Guardamondo v. Langhurst et al.

(243 P. [2d] 1039)

Decided April 14, 1952.

Rehearing denied May 5, 1952.

Mr. Thomas F. Phelps, Mr. Don B. Oliver, for plaintiff in error.

Mr. Perry E. Williams, Mr. V. G. Seavy, for defendants in error.

En Banc.

*374Mr. Justice Holland

delivered the opinion of the court.

On various dates in the spring months of 1944, plaintiff entered into written contracts with all of the defendants with the exception of Richard Roe and Frank Hough, whereby these parties agreed to raise a specified number of acres of popcorn and sell to plaintiff at a fixed price. We will refer to the terms and conditions of the contract more fully hereinafter.

On April 12, 1945, plaintiff filed his complaint for injunctive relief and damages and accounting against all of the defendants with whom he had the written contracts, alleging breach of the contract and threatened breach, and damages from each defendant in the amount of the difference between the contract price and the price for which plaintiff had contracted to sell the popcorn which he had agreed to purchase from defendants. He further alleged that defendant Richard Roe and Frank Hough had confederated, conspired and agreed with the other defendants to avoid performance of their contracts with plaintiff, all to his damage.

All the defendants joined in an answer to the complaint with the exception of A. J. Ahlberg, referred to in the complaint as Richard Roe, and against whom default was entered.
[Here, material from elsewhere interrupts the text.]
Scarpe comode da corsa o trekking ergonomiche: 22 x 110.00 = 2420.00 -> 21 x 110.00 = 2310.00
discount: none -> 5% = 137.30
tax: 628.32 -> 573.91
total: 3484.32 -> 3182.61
The joint answer of defendants contained an admission of each as to the entering into the written contract, but they generally denied all other allegations of the complaint; they further alleged that plaintiff did not carry out his agreement to buy shelled popcorn as provided in the contract; that he refused to order delivery between the dates stipulated in the contracts to the place specified and failed to make, or provide for the making, of the test of the corn delivered to determine the percentage of waste; that plaintiff never offered to pay any defendant the contract price for shelled corn, and in the case of some defendants, would not allow the shelling of popcorn until winter; and that plaintiff approached *375the owners of shelling machines and ordered them not to shell the corn of defendants.
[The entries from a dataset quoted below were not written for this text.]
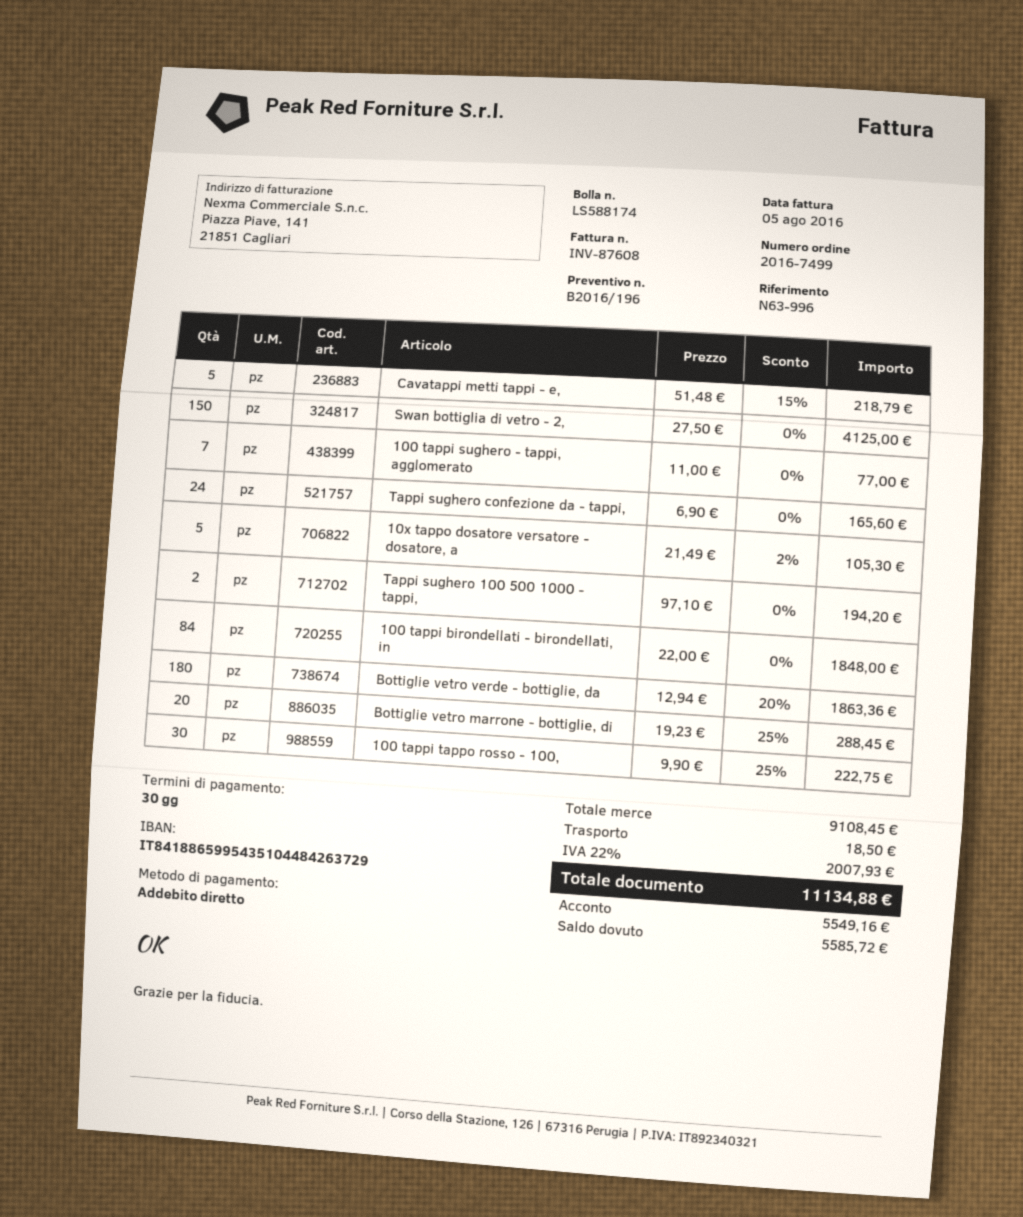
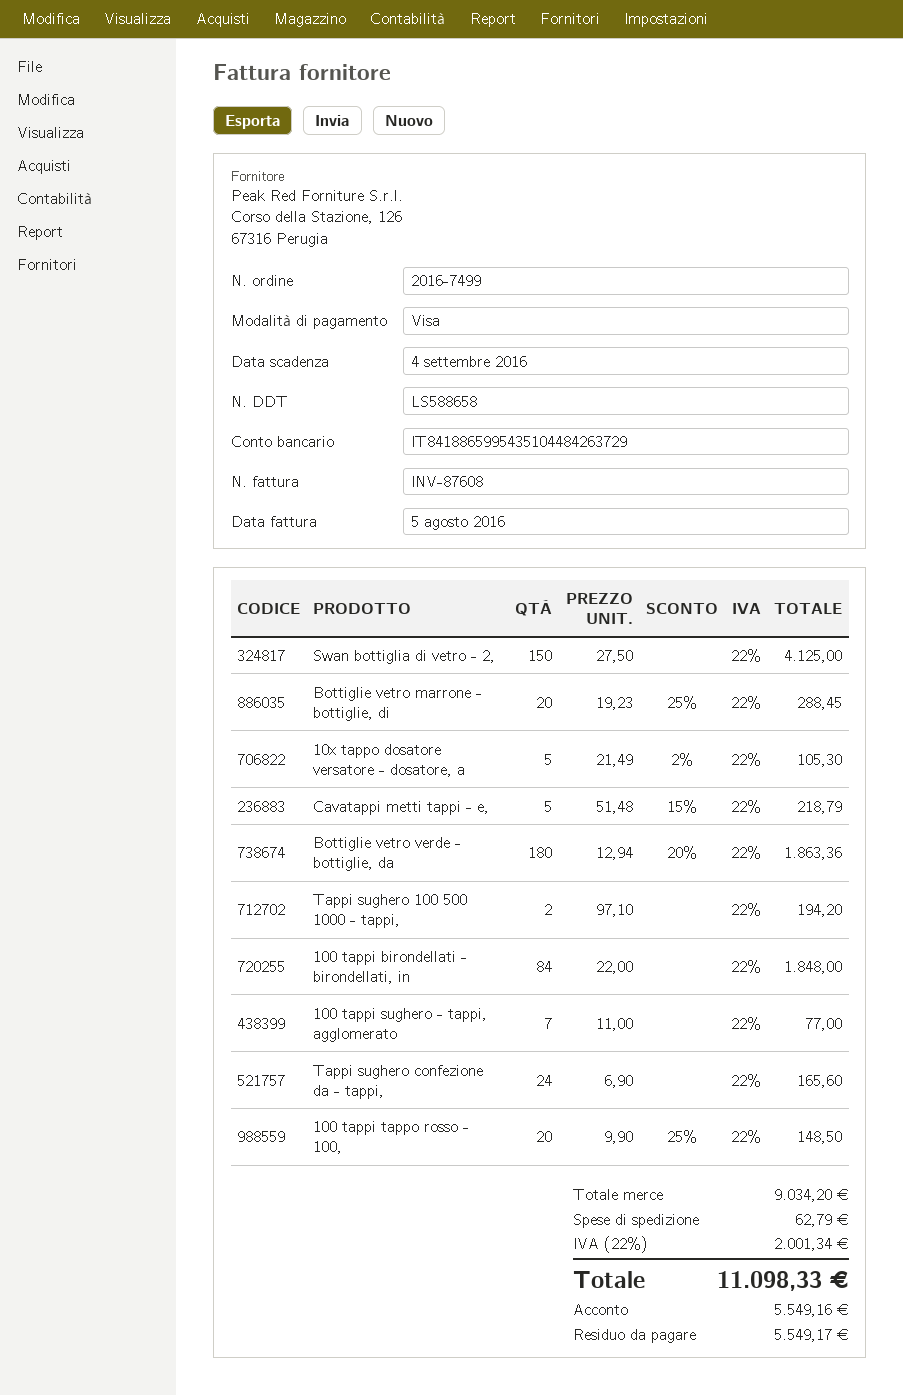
delivery note number: LS588174 -> LS588658
payment method: direct debit -> Visa
100 tappi tappo rosso - 100,: 30 x 9.90 - 25% = 222.75 -> 20 x 9.90 - 25% = 148.50
subtotal: 9108.45 -> 9034.20
shipping: 18.50 -> 62.79
tax: 22% = 2007.93 -> 22% = 2001.34
total: 11134.88 -> 11098.33
balance: 5585.72 -> 5549.17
Trial was to a jury; plaintiff and several witnesses testified in his behalf; then plaintiff called each of the defendants for cross-examination under the statute; and at the close of his case, defendants presented a motion to dismiss as to defendant Hough on the ground that plaintiff’s evidence had disclosed nothing that would indicate that Hough knew anything about contracts made with plaintiff, or the names of the contracting parties or that he approached any of the codefendants in an- attempt to interfere with their performance of their individual contracts, and that he did not conspire with the other defendants in any manner to prevent the fulfillment of their contracts. The motion as to the other defendants generally was upon the ground that it appeared from the evidence that plaintiff breached the contract in three ways, in that he ordered delivery of the popcorn to a place or places different than that designated for delivery in the contract; that he did not, in some instances, and would not, in any instance, receive shelled popcorn, and finally that he failed to make provision for the testing of the corn as provided in the contract.

This motion was sustained by the court and the jury dismissed. By the specification of points set out, it is claimed that the court erred in dismissing the complaint at the conclusion of plaintiff’s evidence, for the reason that a prima facie case had been made, and that the evidence presented, and the admissions made by defendants, disclosed liability on their part as a matter of law.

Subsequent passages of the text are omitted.